The whole AIG debacle is a good illustration of what can go wrong if an insurer is allowed to under-price coverage. What AIG essentially did was to sell banks insurance against their loans going bad. But because it structured what were really insurance policies as financing instruments, AIG was able to avoid insurance regulator oversight and instead have the products regulated by banking regulators who weren’t experts in insurance.
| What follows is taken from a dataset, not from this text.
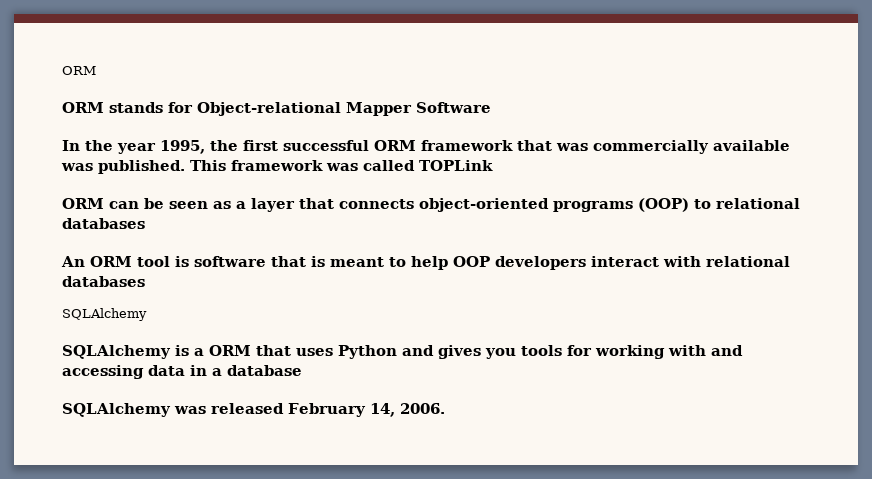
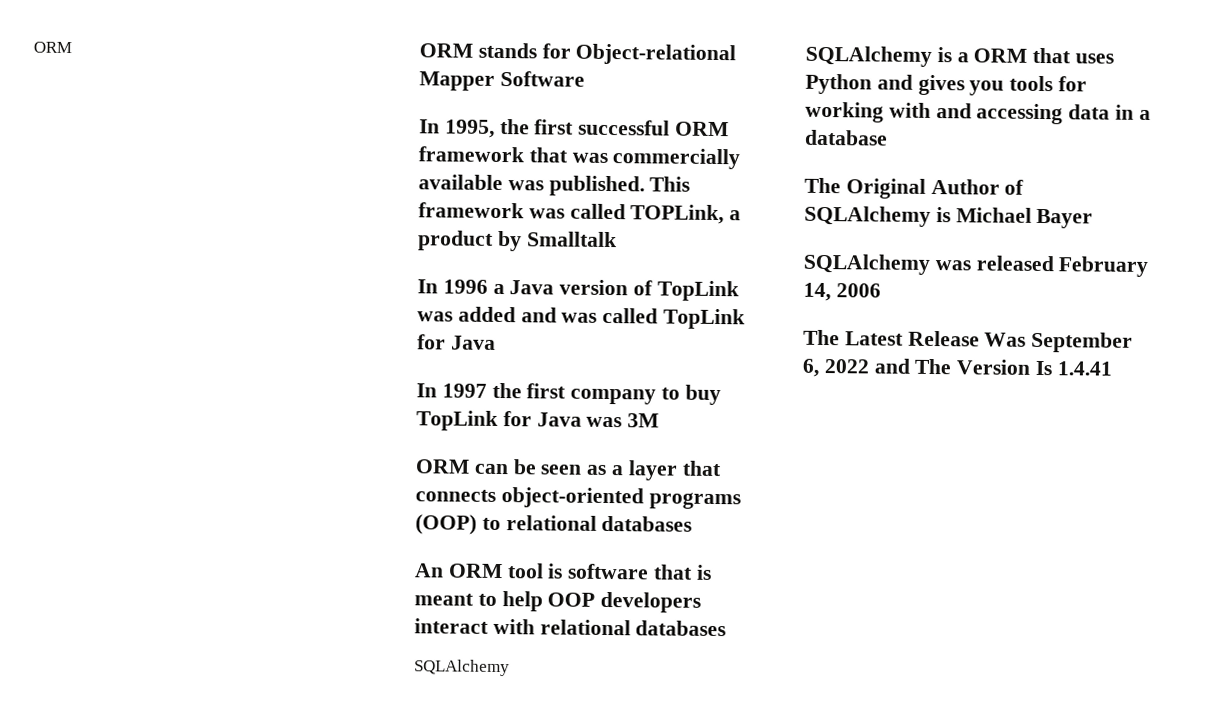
[85,140,156,154] the year -> (440, 126) none
[419,160,493,171] TOPLink -> [630,204,742,225] [418,230,617,252] [417,279,739,302] [417,306,746,330] [417,334,496,350] [416,382,721,406] [416,410,660,431] TOPLink, a product by Smalltalk // In 1996 a Java version of TopLink was added and was called TopLink for Java // In 1997 the first company to buy TopLink for Java was 3M
(302, 370) none -> [804,177,1025,199] [804,205,1094,229] // The Original Author of SQLAlchemy is Michael Bayer
[400,403,445,414] 2006. -> [835,283,881,298] [803,329,1134,353] [802,358,1113,377] 2006 // The Latest Release Was September 6, 2022 and The Version Is 1.4.41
The result was that AIG underestimated the size of its potential liabilities, under-priced the coverage (which made banks even more willing to buy it, since the “premiums” were cheap), and failed to set aside sufficient reserves against claims. When the banks’ loans went bad, AIG was faced with tens of billions of dollars in claims that it simply couldn’t pay. Congress had a choice of either telling the banks, “Sorry, you bought worthless insurance,” or sticking the taxpayers with the tab to bailout AIG so that it could payoff the banks’ claims. In the end, Congress, worried about the collapse of the banking sector, stuck taxpayers with the bill and bailed out AIG so that it could pay off the banks.
A President and Congress that want to regulate health insurance rates, but either don’t understand or don’t care about the potential costs and damage of allowing—or even forcing—insures to under-price their coverage, and who seem to have learned nothing from the AIG experience, is something that all Americans should be very worried about.